Rain washes away oval opening
There's been an early setback for the new Gungahlin Enclosed oval complex before a ball has been kicked, heavy rain delaying its scheduled opening this weekend. A variety of sporting codes were going to showcase their sports during the day, including Capital Football, AFL NSW/ACT, ACT and Southern NSW Rugby Union as well as Canberra Region Rugby League. The venue is still on track to host its first NEAFL game later this season. The home of division three club the Gungahlin Jets will hand the keys over to the NEAFL on August 10 when the Belconnen Magpies play the Sydney Hills Eagles. The Magpies are hoping they can expand their supporter base out to the growing northern suburbs of Gungahlin.
Canberra golfer Brendan Jones. Photo: Getty Images
Raiders green with envy over Picker
It hasn't taken long for former Raiders back-rower Joe Picker to find the spotlight. Picker will face his old teammates for the first time when he lines up for South Sydney against the Raiders at ANZ Stadium on Sunday. The Rabbitohs have been in the prime-time Friday night spot twice and opened the season on a Thursday against reigning premiers, the Sydney Roosters. It's the sort of free-to-air TV exposure the Raiders can only dream of. Raiders hooker Josh McCrone said: "He's probably got more publicity in the last three weeks playing for Souths than the seven years he had here."
ACT's golden girls
Michael and Peter O'Callaghan are looking forward to their cricket retirement. Photo: Melissa Adams
While all the focus has been on bowls' super couple, Andrew Howie and Kelsey Cottrell, the ACT women have continued their rise through the national ranks. Lois Waters, Ruth Moore and Nicole Mengel teamed up to win the gold medal in the triples at the Super Sixes - a lead-up event to the Australian Sides Championships in Burnie, Tasmania, which starts on Monday. Howie missed out on the bronze medal in the singles, losing to Australian representative Aron Sherriff to finish fourth, while Cottrell went back-to-back in the women's singles.
Cavalry finally gets its reward
The Canberra Cavalry might have been champions of Asia since November, but they've only just received the Asia Series trophy they won against some of the biggest teams in world baseball last year.

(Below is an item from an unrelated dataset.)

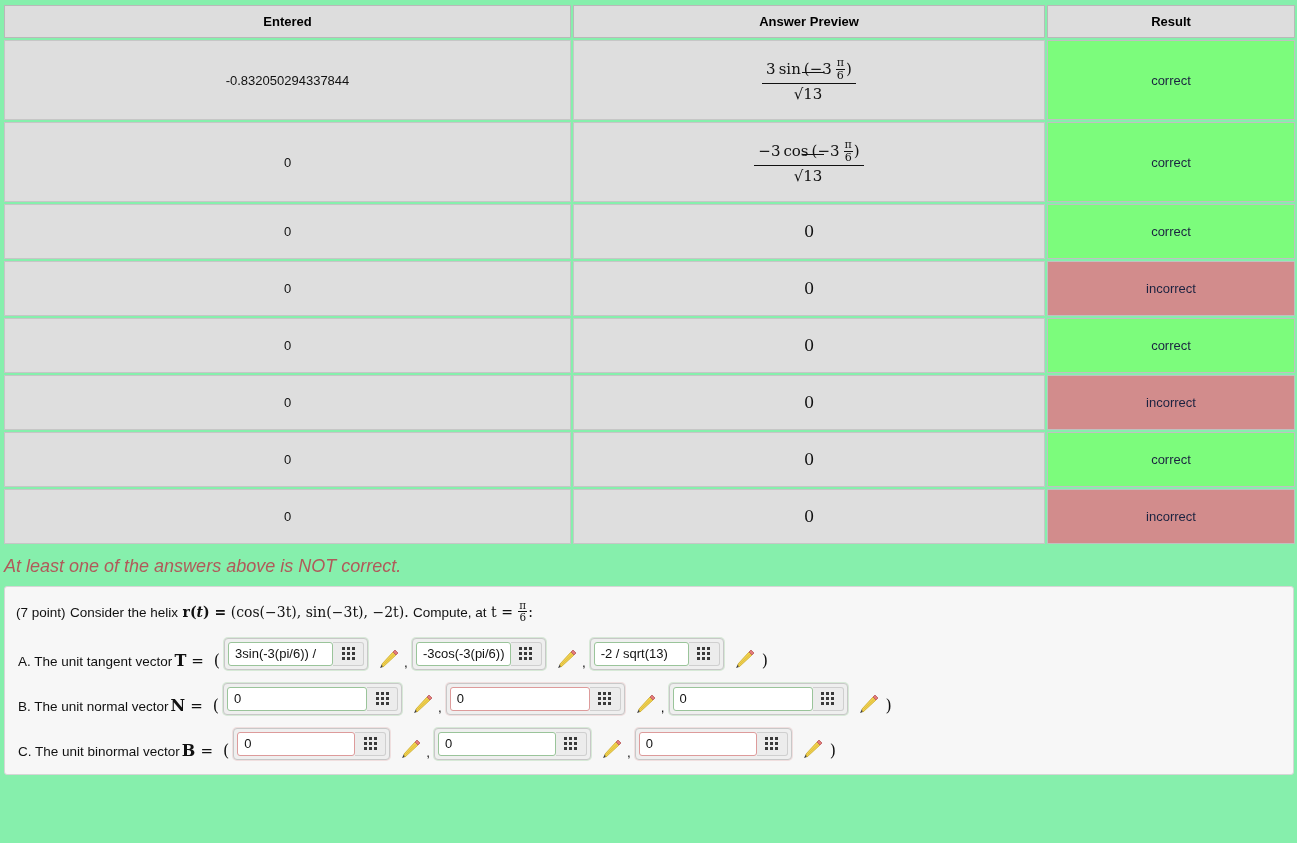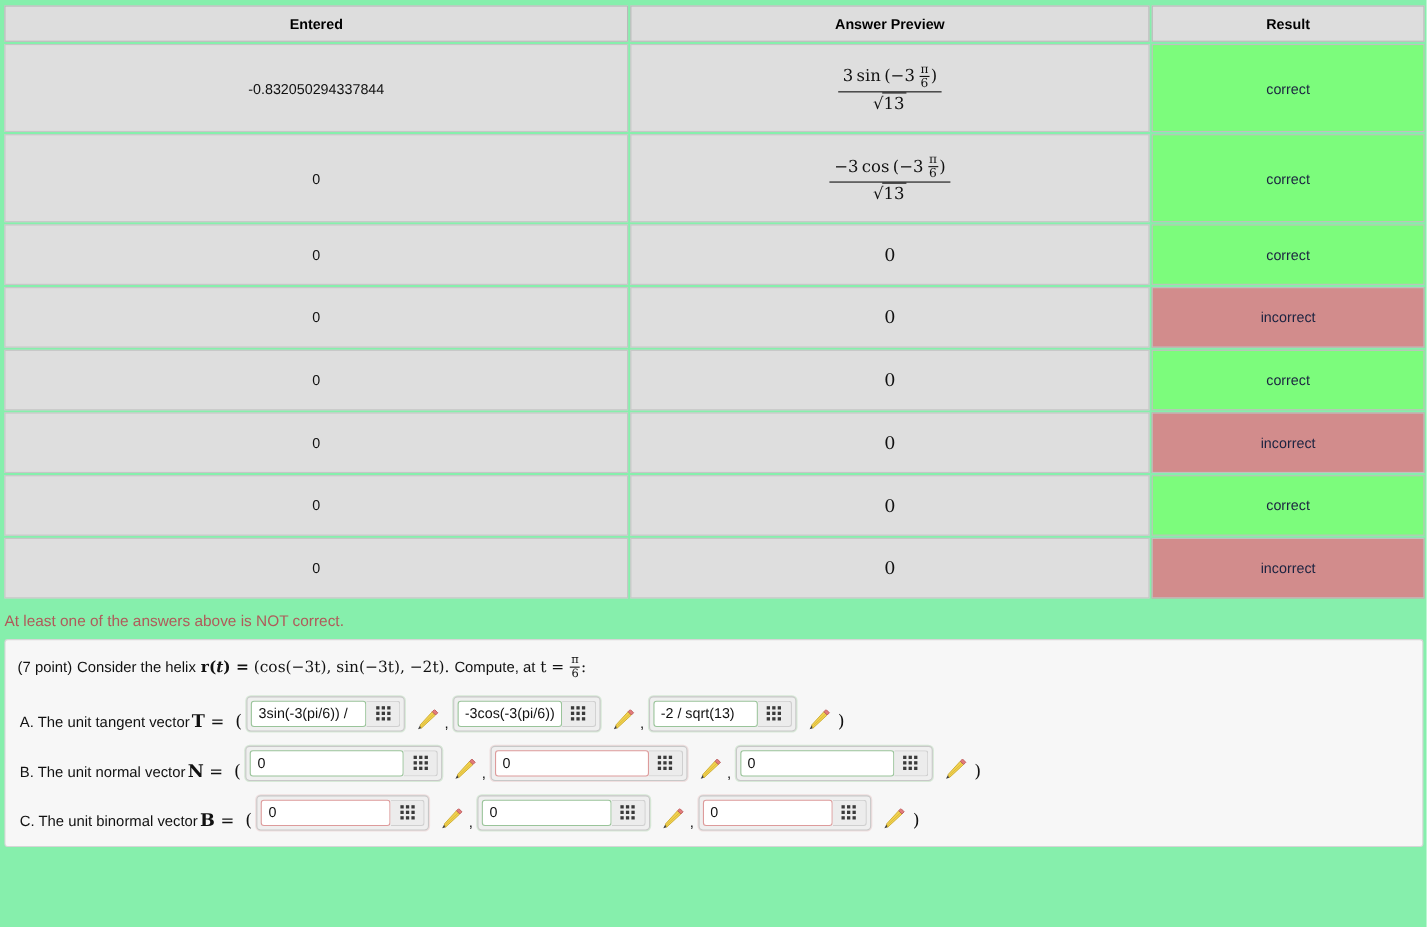"13" .sqrt .radicand { padding: 0 2px 0 1px -> 12px 2px 0 1px }
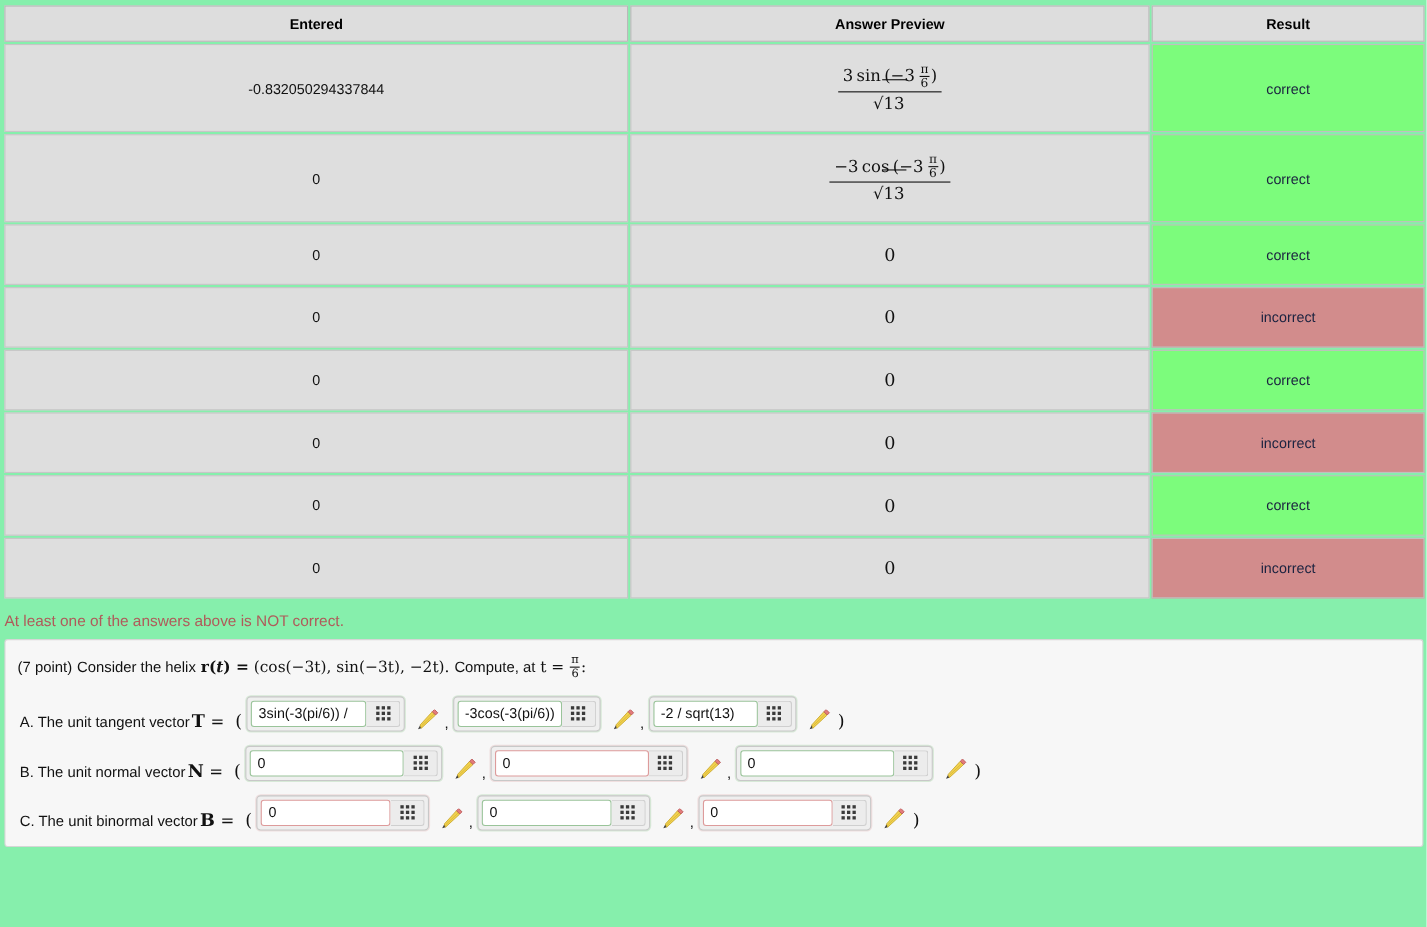"At least one of the" .warning { font-size: 14px -> 18px; font-style: none -> italic }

Cavalry chief executive Thom Carter picked up the trophy from Sydney last weekend at the Major League Baseball opening series between the Los Angeles Dodgers and the Arizona Diamondbacks. The Cavalry not only became the first Australian team to win a game at the tournament, they went on to win the whole thing. The Australian Baseball League has also received the $500,000 the Cavs won for them at the tournament.
Phoenix not rising in Canberra
April Fool’s Day came early with speculation on Saturday the Wellington Phoenix could relocate its A-League team to Canberra. It was on April 1 last year that a satirical story was circulated on soccer website The Football Sack proclaiming the rise of the Canberra Phoenix. The Phoenix has struggled for crowds and has this season taken home games across New Zealand, to Napier, Christchurch and Eden Park in Auckland. A Canberra team would need to find $6-8 million to get an A-League side off the ground, plus the ongoing funding to make it viable. In the short term, the best chance Canberrans have of seeing quality men’s football will be at next year’s Asian Cup. South Korea will be involved in two of the six group games at Canberra Stadium, while Japan is on track to feature in the quarter-final.